We can't really do that. All the events must be contiguous,
and there is also a lot of assumptions in the ITS driver that
LPI allocations is also contiguous.

But there is also the fact that for Multi-MSI, we *must*
allocate 32 vectors. Any driver could assume that if we have
allocated 17 vectors, then there is another 15 available.

My question still stand: how was this working with the previous
behaviour?

Thanks,

M.
--
Jazz is not dead. It just smells funny...

2021-02-02 22:46:46

by John Garry

[permalink] [raw]
Subject: Re: PCI MSI issue with reinserting a driver

On 02/02/2021 14:48, Marc Zyngier wrote:
>>>
>>> Not sure. I also now notice an error for the SAS PCI driver on D06
>>> when nr_cpus < 16, which means number of MSI vectors allocated < 32,
>>> so looks the same problem. There we try to allocate 16 + max(nr cpus,
>>> 16) MSI.
>>>
>>> Anyway, let me have a look today to see what is going wrong.
>>>
>> Could this be the problem:
>>
>> nr_cpus=11
>>
>> In alloc path, we have:
>>     its_alloc_device_irq(nvecs=27 = 16+11)
>>       bitmap_find_free_region(order = 5);
>> In free path, we have:
>>     its_irq_domain_free(nvecs = 1) and free each 27 vecs
>>       bitmap_release_region(order = 0)
>>
>> So we allocate 32 bits, but only free 27. And 2nd alloc for 32 fails.

[ ... ]

>>
>>
>> But I'm not sure that we have any requirement for those map bits to be
>> consecutive.
>
> We can't really do that.
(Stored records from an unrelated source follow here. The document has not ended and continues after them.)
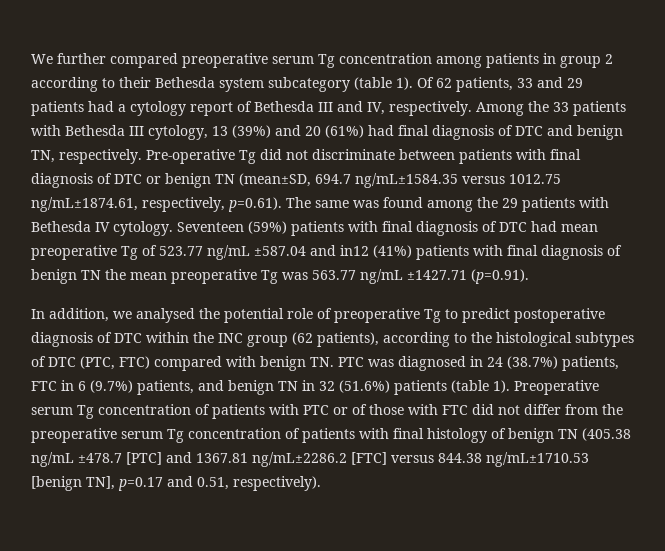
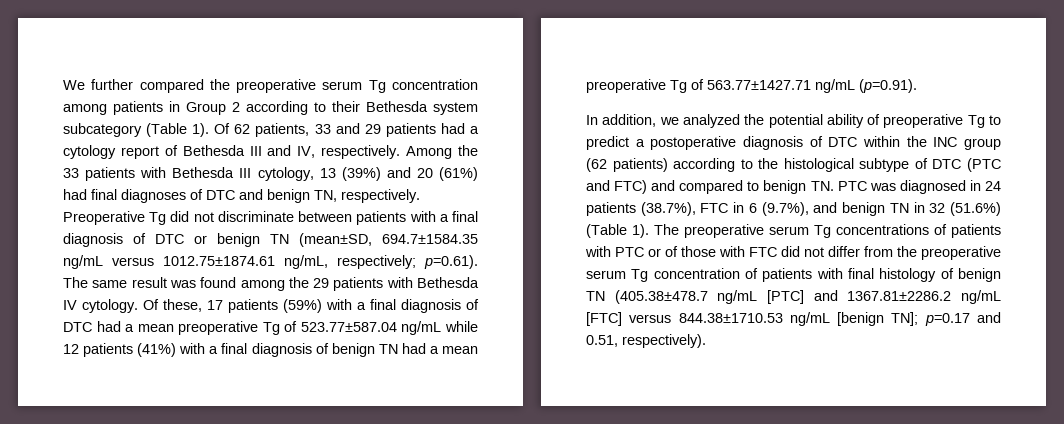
- We further compared preoperative serum Tg concentration among patients in group 2 according to their Bethesda system subcategory (table 1).
+ We further compared the preoperative serum Tg concentration among patients in Group 2 according to their Bethesda system subcategory (Table 1).
- Among the 33 patients with Bethesda III cytology, 13 (39%) and 20 (61%) had final diagnosis of DTC and benign TN, respectively.
+ Among the 33 patients with Bethesda III cytology, 13 (39%) and 20 (61%) had final diagnoses of DTC and benign TN, respectively.
- Pre-operative Tg did not discriminate between patients with final diagnosis of DTC or benign TN (mean±SD, 694.7 ng/mL±1584.35 versus 1012.75 ng/mL±1874.61, respectively, p=0.61). The same was found among the 29 patients with Bethesda IV cytology.
+ Preoperative Tg did not discriminate between patients with a final diagnosis of DTC or benign TN (mean±SD, 694.7±1584.35 ng/mL versus 1012.75±1874.61 ng/mL, respectively; p=0.61). The same result was found among the 29 patients with Bethesda IV cytology.
- Seventeen (59%) patients with final diagnosis of DTC had mean preoperative Tg of 523.77 ng/mL ±587.04 and in12 (41%) patients with final diagnosis of benign TN the mean preoperative Tg was 563.77 ng/mL ±1427.71 (p=0.91).
+ Of these, 17 patients (59%) with a final diagnosis of DTC had a mean preoperative Tg of 523.77±587.04 ng/mL while 12 patients (41%) with a final diagnosis of benign TN had a mean preoperative Tg of 563.77±1427.71 ng/mL (p=0.91).
- In addition, we analysed the potential role of preoperative Tg to predict postoperative diagnosis of DTC within the INC group (62 patients), according to the histological subtypes of DTC (PTC, FTC) compared with benign TN. PTC was diagnosed in 24 (38.7%) patients, FTC in 6 (9.7%) patients, and benign TN in 32 (51.6%) patients (table 1). Preoperative serum Tg concentration of patients with PTC or of those with FTC did not differ from the preoperative serum Tg concentration of patients with final histology of benign TN (405.38 ng/mL ±478.7 [PTC] and 1367.81 ng/mL±2286.2 [FTC] versus 844.38 ng/mL±1710.53 [benign TN], p=0.17 and 0.51, respectively).
+ In addition, we analyzed the potential ability of preoperative Tg to predict a postoperative diagnosis of DTC within the INC group (62 patients) according to the histological subtype of DTC (PTC and FTC) and compared to benign TN. PTC was diagnosed in 24 patients (38.7%), FTC in 6 (9.7%), and benign TN in 32 (51.6%) (Table 1). The preoperative serum Tg concentrations of patients with PTC or of those with FTC did not differ from the preoperative serum Tg concentration of patients with final histology of benign TN (405.38±478.7 ng/mL [PTC] and 1367.81±2286.2 ng/mL [FTC] versus 844.38±1710.53 ng/mL [benign TN]; p=0.17 and 0.51, respectively).

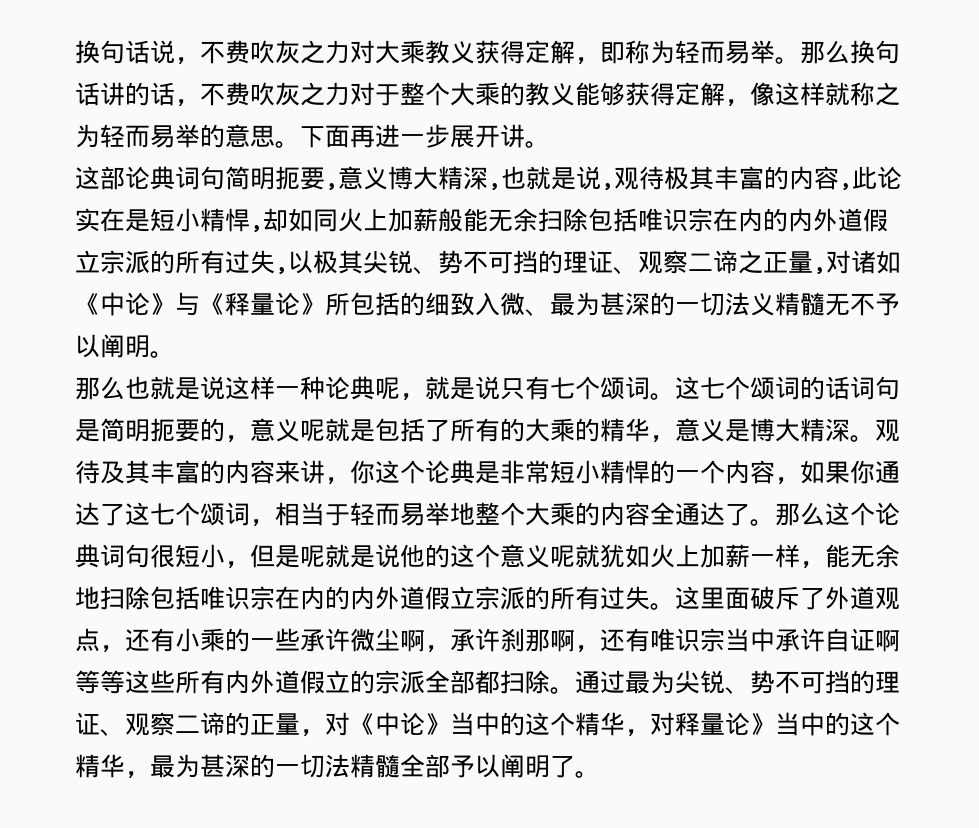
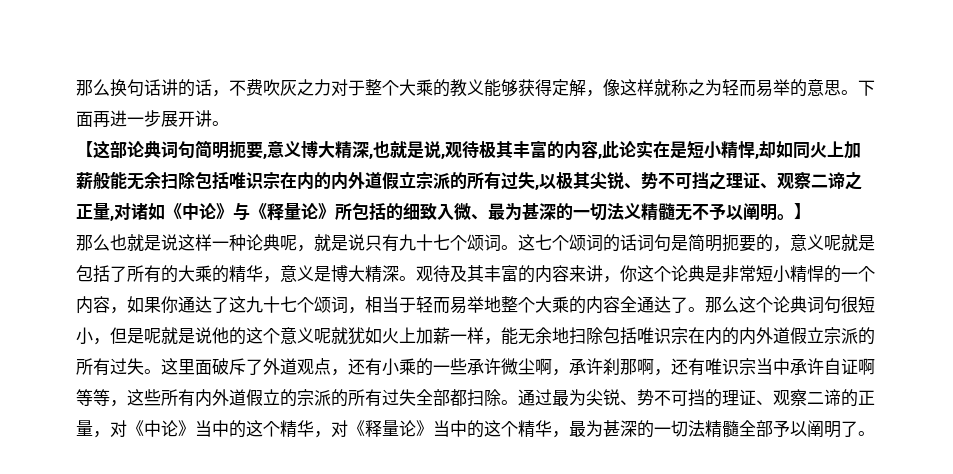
- 换句话说，不费吹灰之力对大乘教义获得定解，即称为轻而易举。
- 这部论典词句简明扼要,意义博大精深,也就是说,观待极其丰富的内容,此论实在是短小精悍,却如同火上加薪般能无余扫除包括唯识宗在内的内外道假立宗派的所有过失,以极其尖锐、势不可挡的理证、观察二谛之正量,对诸如《中论》与《释量论》所包括的细致入微、最为甚深的一切法义精髓无不予以阐明。
+ 【这部论典词句简明扼要,意义博大精深,也就是说,观待极其丰富的内容,此论实在是短小精悍,却如同火上加薪般能无余扫除包括唯识宗在内的内外道假立宗派的所有过失,以极其尖锐、势不可挡之理证、观察二谛之正量,对诸如《中论》与《释量论》所包括的细致入微、最为甚深的一切法义精髓无不予以阐明。】
- 那么也就是说这样一种论典呢，就是说只有七个颂词。
+ 那么也就是说这样一种论典呢，就是说只有九十七个颂词。
- 观待及其丰富的内容来讲，你这个论典是非常短小精悍的一个内容，如果你通达了这七个颂词，相当于轻而易举地整个大乘的内容全通达了。
+ 观待及其丰富的内容来讲，你这个论典是非常短小精悍的一个内容，如果你通达了这九十七个颂词，相当于轻而易举地整个大乘的内容全通达了。
- 这里面破斥了外道观点，还有小乘的一些承许微尘啊，承许刹那啊，还有唯识宗当中承许自证啊等等这些所有内外道假立的宗派全部都扫除。
+ 这里面破斥了外道观点，还有小乘的一些承许微尘啊，承许刹那啊，还有唯识宗当中承许自证啊等等，这些所有内外道假立的宗派的所有过失全部都扫除。
- 通过最为尖锐、势不可挡的理证、观察二谛的正量，对《中论》当中的这个精华，对释量论》当中的这个精华，最为甚深的一切法精髓全部予以阐明了。
+ 通过最为尖锐、势不可挡的理证、观察二谛的正量，对《中论》当中的这个精华，对《释量论》当中的这个精华，最为甚深的一切法精髓全部予以阐明了。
All the events must be contiguous,
> and there is also a lot of assumptions in the ITS driver that
> LPI allocations is also contiguous.
>
> But there is also the fact that for Multi-MSI, we *must*
> allocate 32 vectors. Any driver could assume that if we have
> allocated 17 vectors, then there is another 15 available.
>
> My question still stand: how was this working with the previous
> behaviour?

Because previously in this scenario we would allocate 32 bits and free
32 bits in the map; but now we allocate 32 bits, yet only free 27 - so
leak 5 bits. And this comes from how irq_domain_free_irqs_hierarchy()
now frees per-interrupt, instead of all irqs per domain.

Before:
In free path, we have:
its_irq_domain_free(nvecs = 27)
bitmap_release_region(count order = 5 == 32bits)

Current:
In free path, we have:
its_irq_domain_free(nvecs = 1) for free each 27 vecs
bitmap_release_region(count order = 0 == 1bit)

Cheers,
John

2021-02-03 17:28:01

by Marc Zyngier

[permalink] [raw]
Subject: Re: PCI MSI issue with reinserting a driver

On 2021-02-02 15:46, John Garry wrote:
> On 02/02/2021 14:48, Marc Zyngier wrote:
>>>>
>>>> Not sure. I also now notice an error for the SAS PCI driver on D06
>>>> when nr_cpus < 16, which means number of MSI vectors allocated < 32,
>>>> so looks the same problem. There we try to allocate 16 + max(nr
>>>> cpus, 16) MSI.
>>>>
>>>> Anyway, let me have a look today to see what is going wrong.
>>>>
>>> Could this be the problem:
>>>
>>> nr_cpus=11
>>>
>>> In alloc path, we have:
>>>     its_alloc_device_irq(nvecs=27 = 16+11)
>>>       bitmap_find_free_region(order = 5);
>>> In free path, we have:
>>>     its_irq_domain_free(nvecs = 1) and free each 27 vecs
>>>       bitmap_release_region(order = 0)
>>>
>>> So we allocate 32 bits, but only free 27. And 2nd alloc for 32 fails.
>
> [ ... ]
>
>>>
>>>
>>> But I'm not sure that we have any requirement for those map bits to
>>> be
>>> consecutive.
>>
>> We can't really do that. All the events must be contiguous,
>> and there is also a lot of assumptions in the ITS driver that
>> LPI allocations is also contiguous.
>>
>> But there is also the fact that for Multi-MSI, we *must*
>> allocate 32 vectors. Any driver could assume that if we have
>> allocated 17 vectors, then there is another 15 available.
>>
>> My question still stand: how was this working with the previous
>> behaviour?
>
> Because previously in this scenario we would allocate 32 bits and free
> 32 bits in the map; but now we allocate 32 bits, yet only free 27 - so
> leak 5 bits. And this comes from how irq_domain_free_irqs_hierarchy()
> now frees per-interrupt, instead of all irqs per domain.
>
> Before:
> In free path, we have:
> its_irq_domain_free(nvecs = 27)
> bitmap_release_region(count order = 5 == 32bits)
>
> Current:
> In free path, we have:
> its_irq_domain_free(nvecs = 1) for free each 27 vecs
> bitmap_release_region(count order = 0 == 1bit)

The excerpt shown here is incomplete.